▶ **Supplied records**:

((

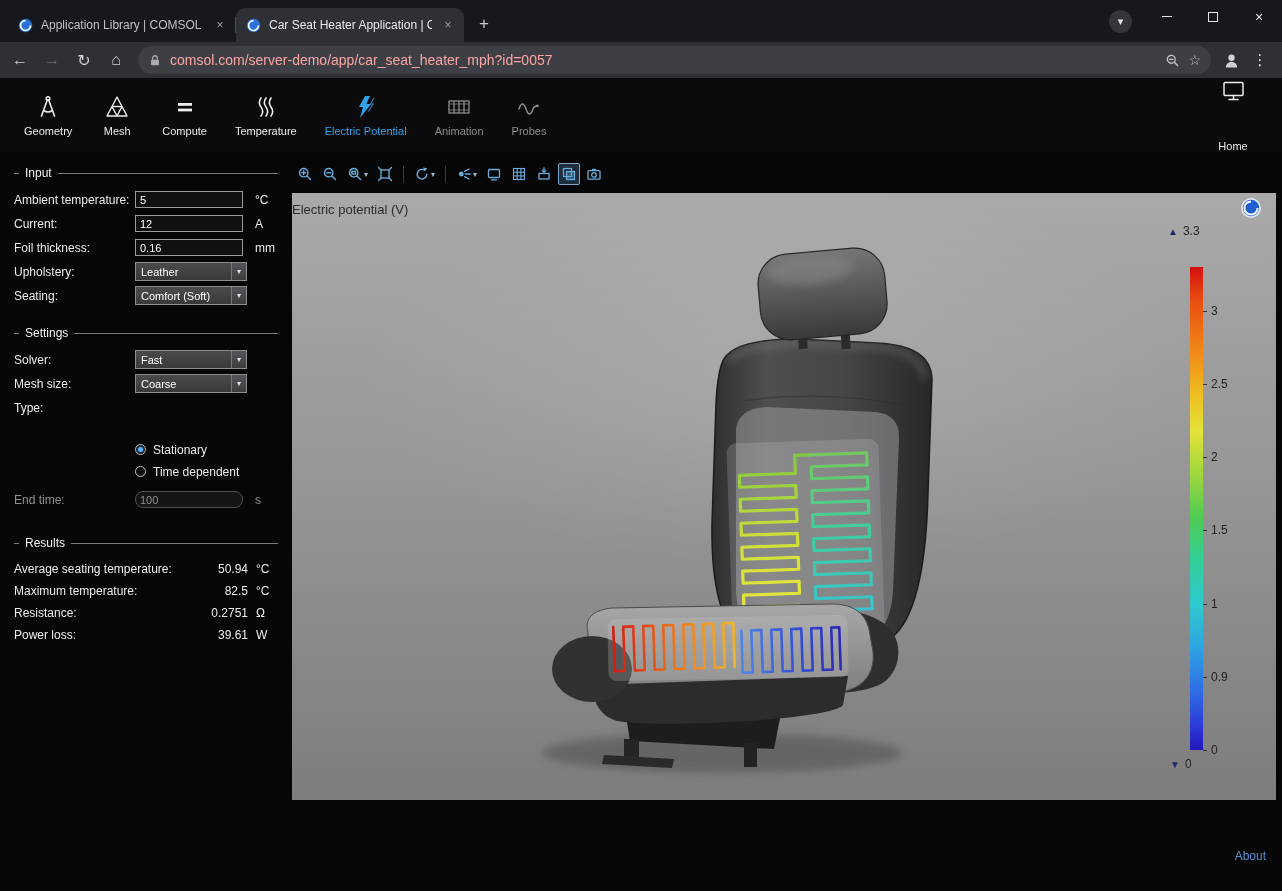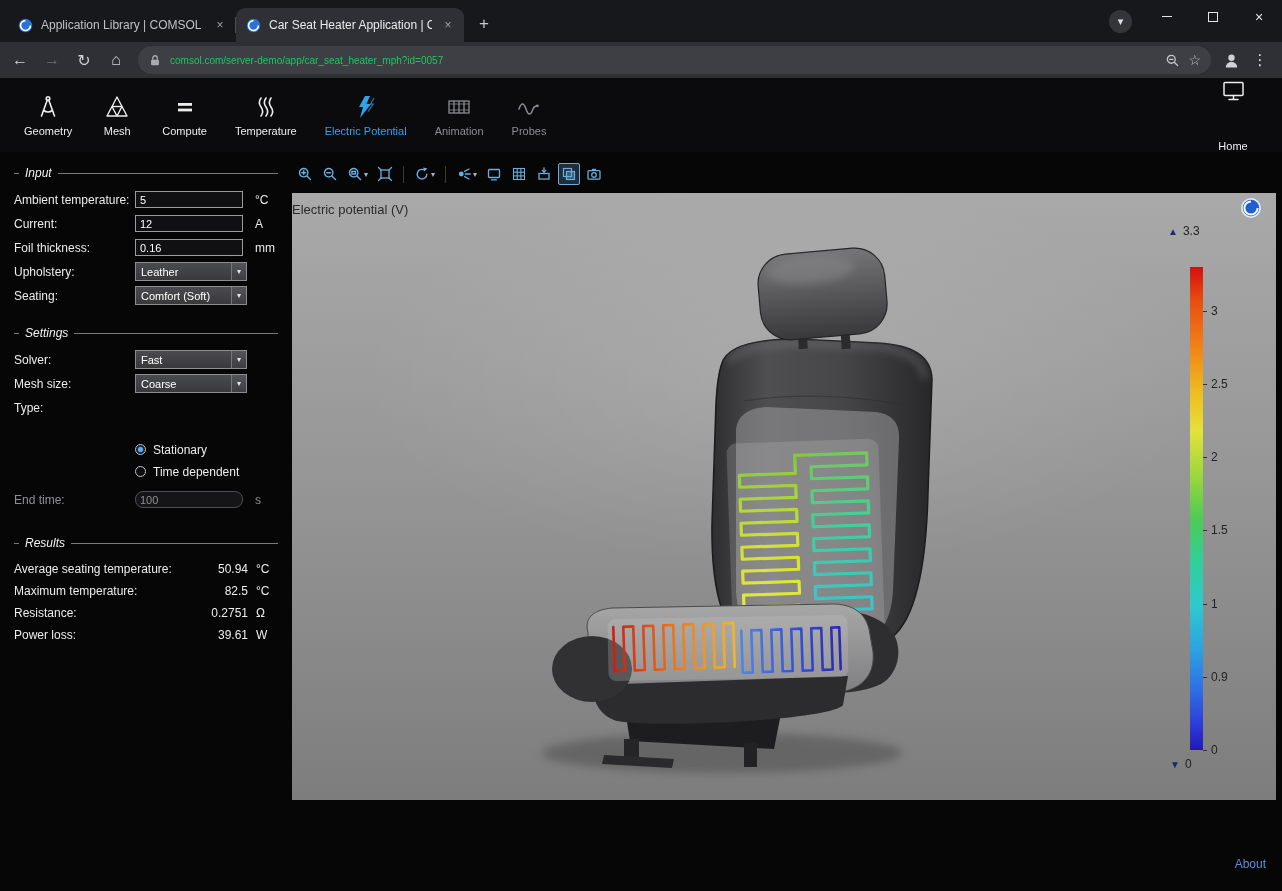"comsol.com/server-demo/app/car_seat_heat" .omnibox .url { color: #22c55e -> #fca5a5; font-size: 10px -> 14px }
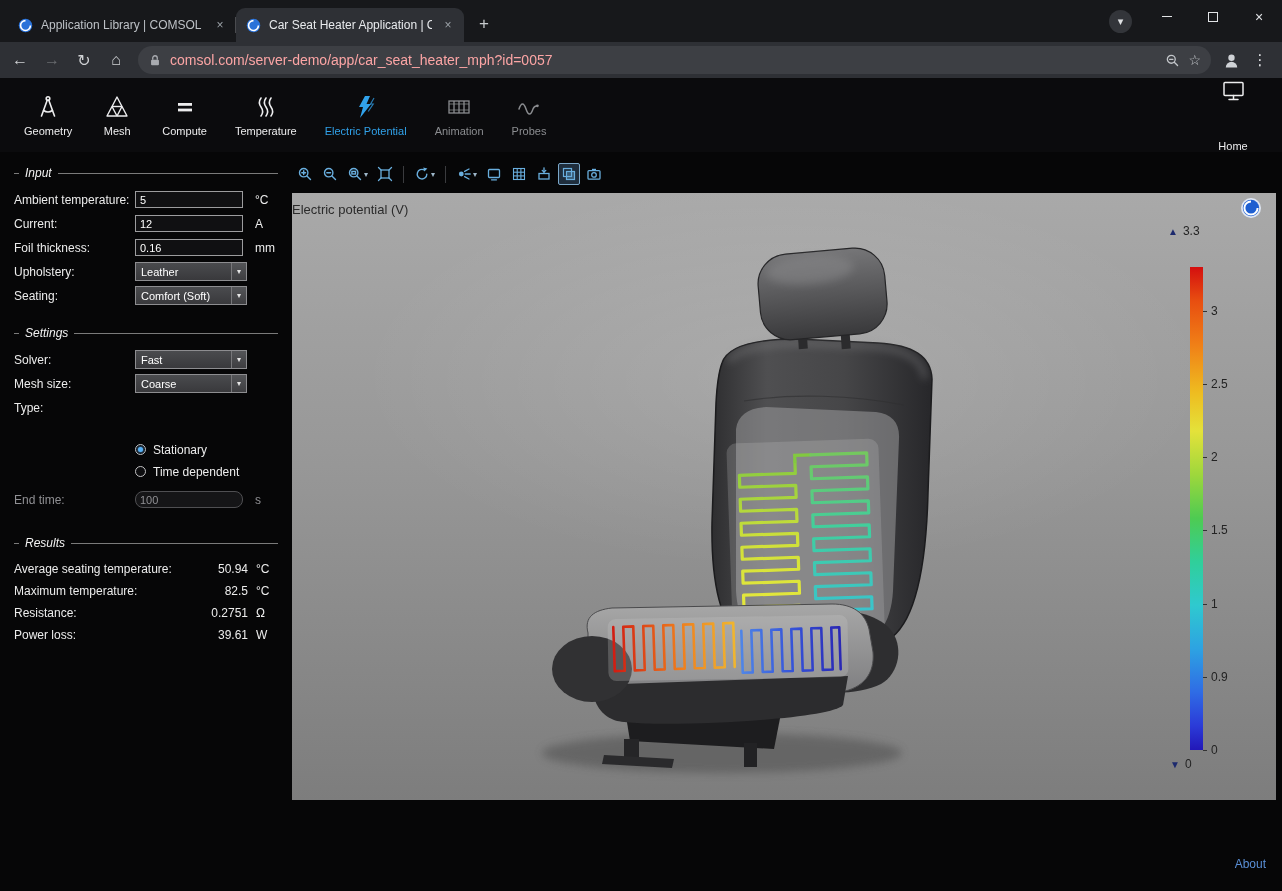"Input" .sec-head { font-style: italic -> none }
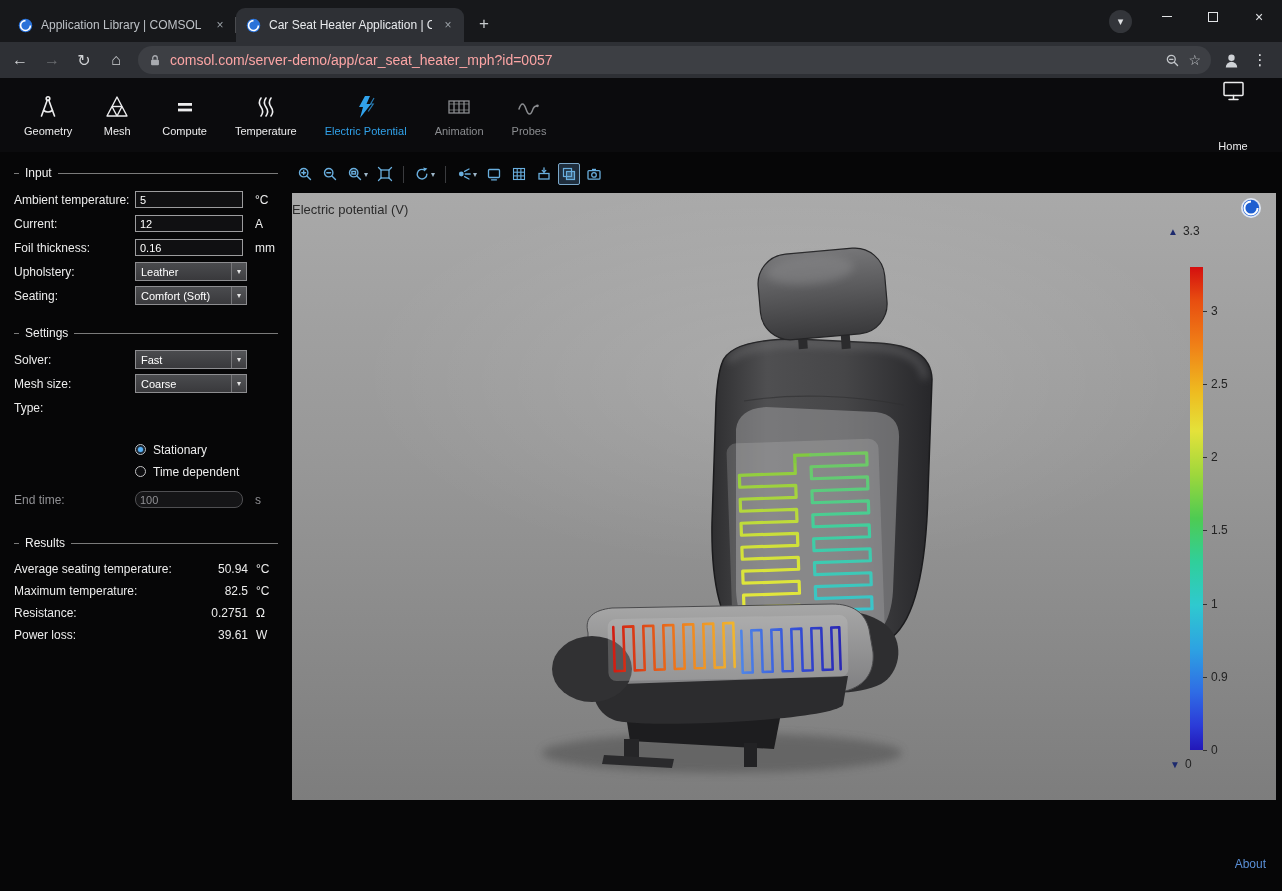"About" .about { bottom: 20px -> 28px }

))
((

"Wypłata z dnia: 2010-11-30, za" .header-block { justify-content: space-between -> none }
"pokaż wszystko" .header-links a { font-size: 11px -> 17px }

))
((

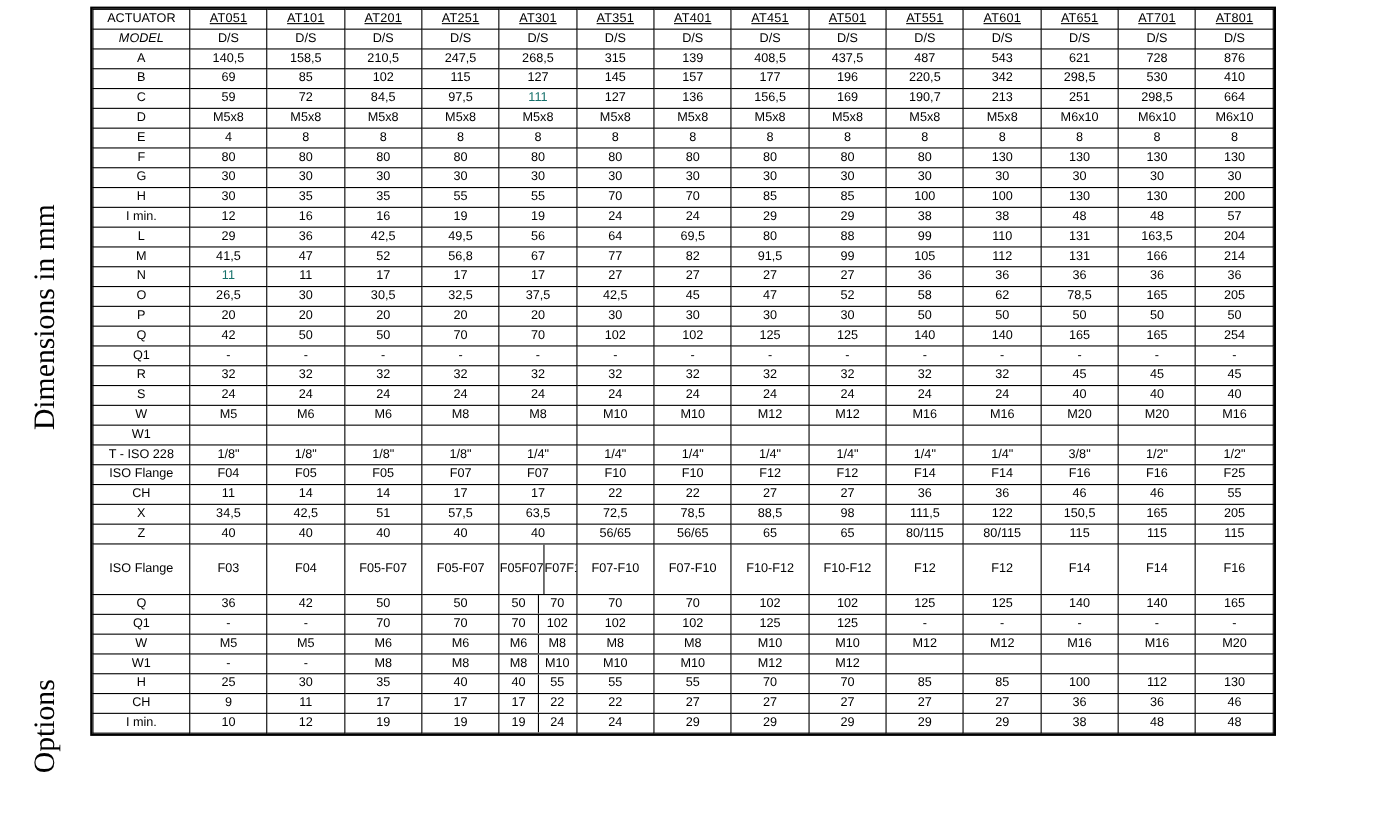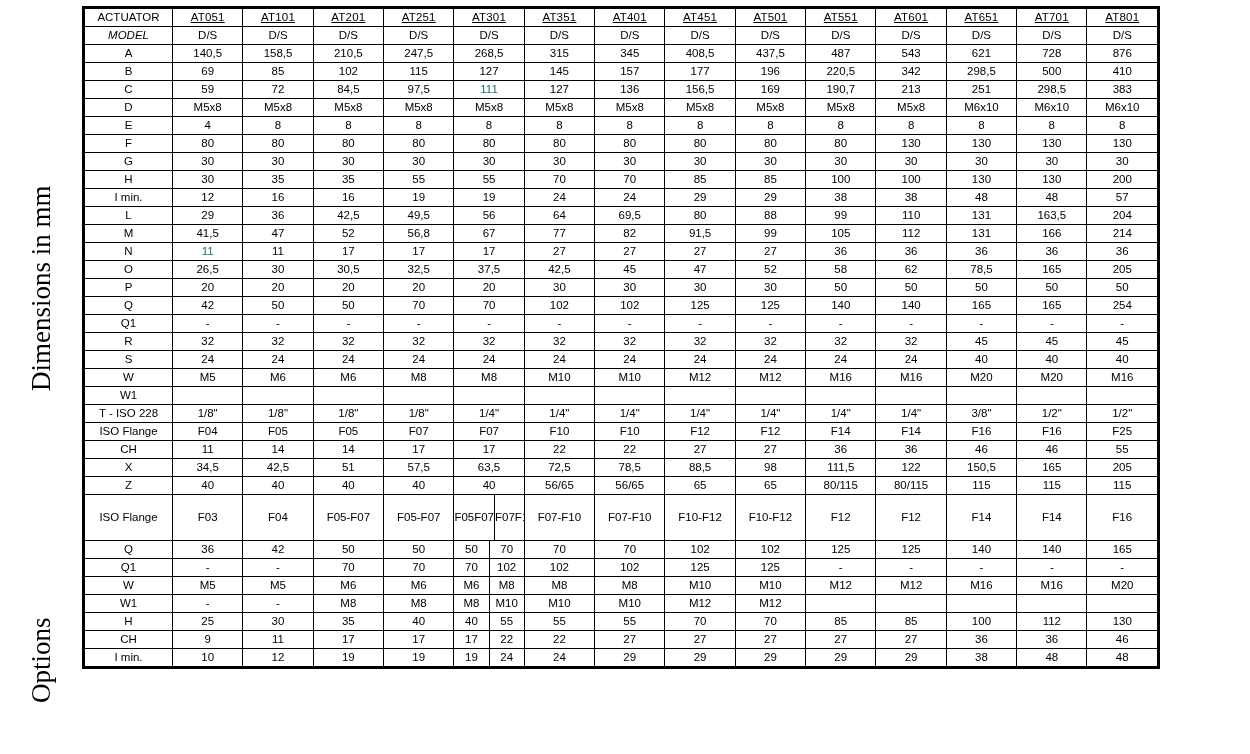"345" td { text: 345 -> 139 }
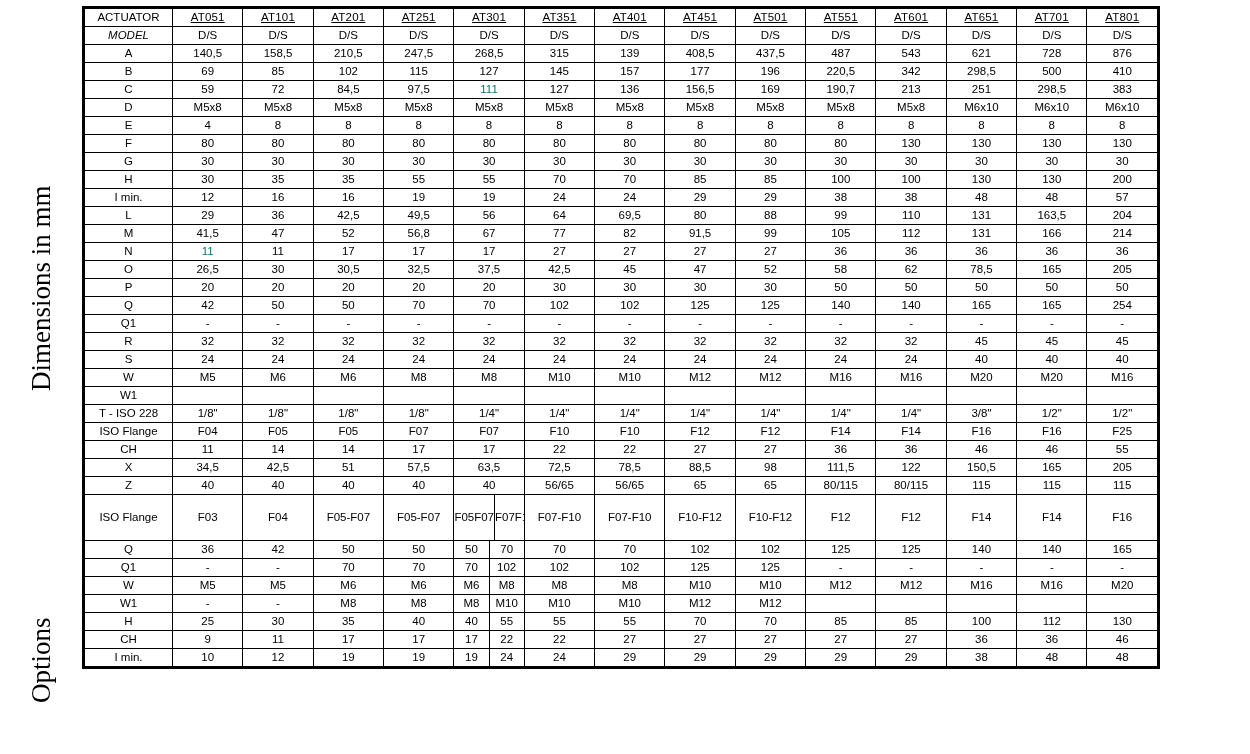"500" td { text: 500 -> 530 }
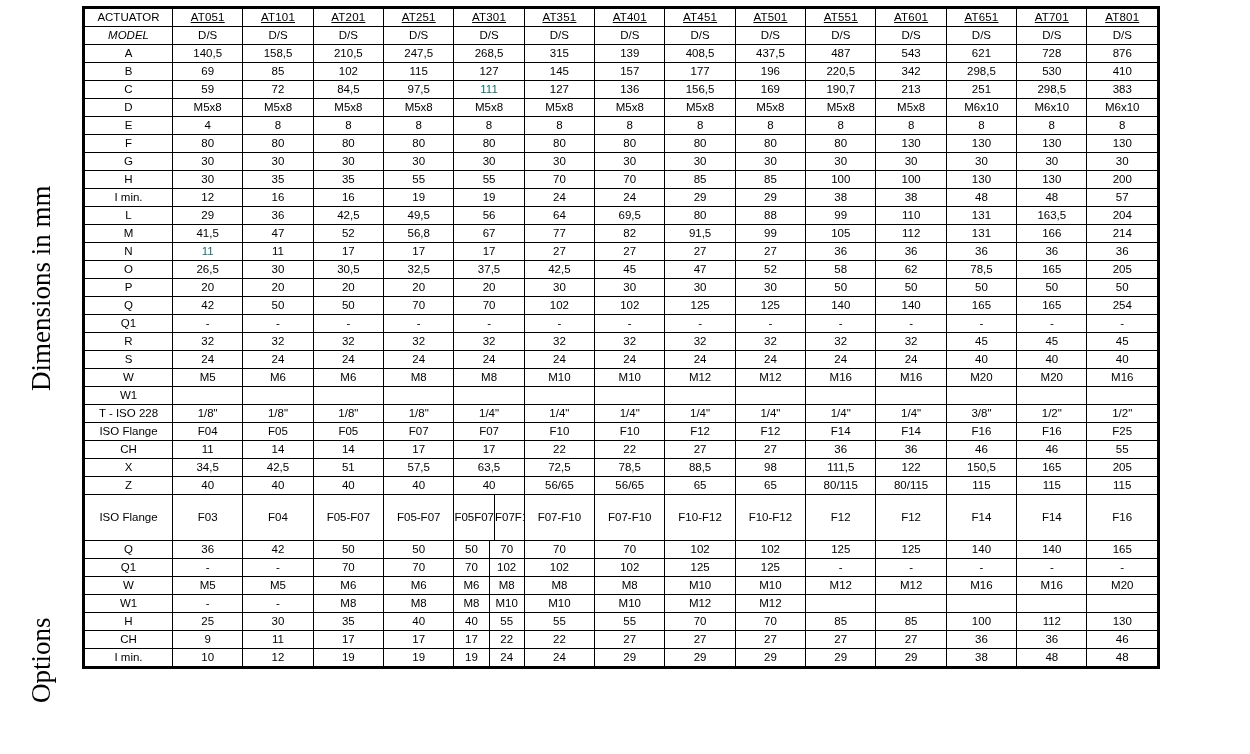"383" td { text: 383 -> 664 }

))

▶ **Brief**:
Although the records above contain pictures, the copy must not; set down exactly the lines from the one with "color: #22c55e ->" up to and including the one with "bottom: 20px ->".

▶ **Answer box**:
"comsol.com/server-demo/app/car_seat_heat" .omnibox .url { color: #22c55e -> #fca5a5; font-size: 10px -> 14px }
"Input" .sec-head { font-style: italic -> none }
"About" .about { bottom: 20px -> 28px }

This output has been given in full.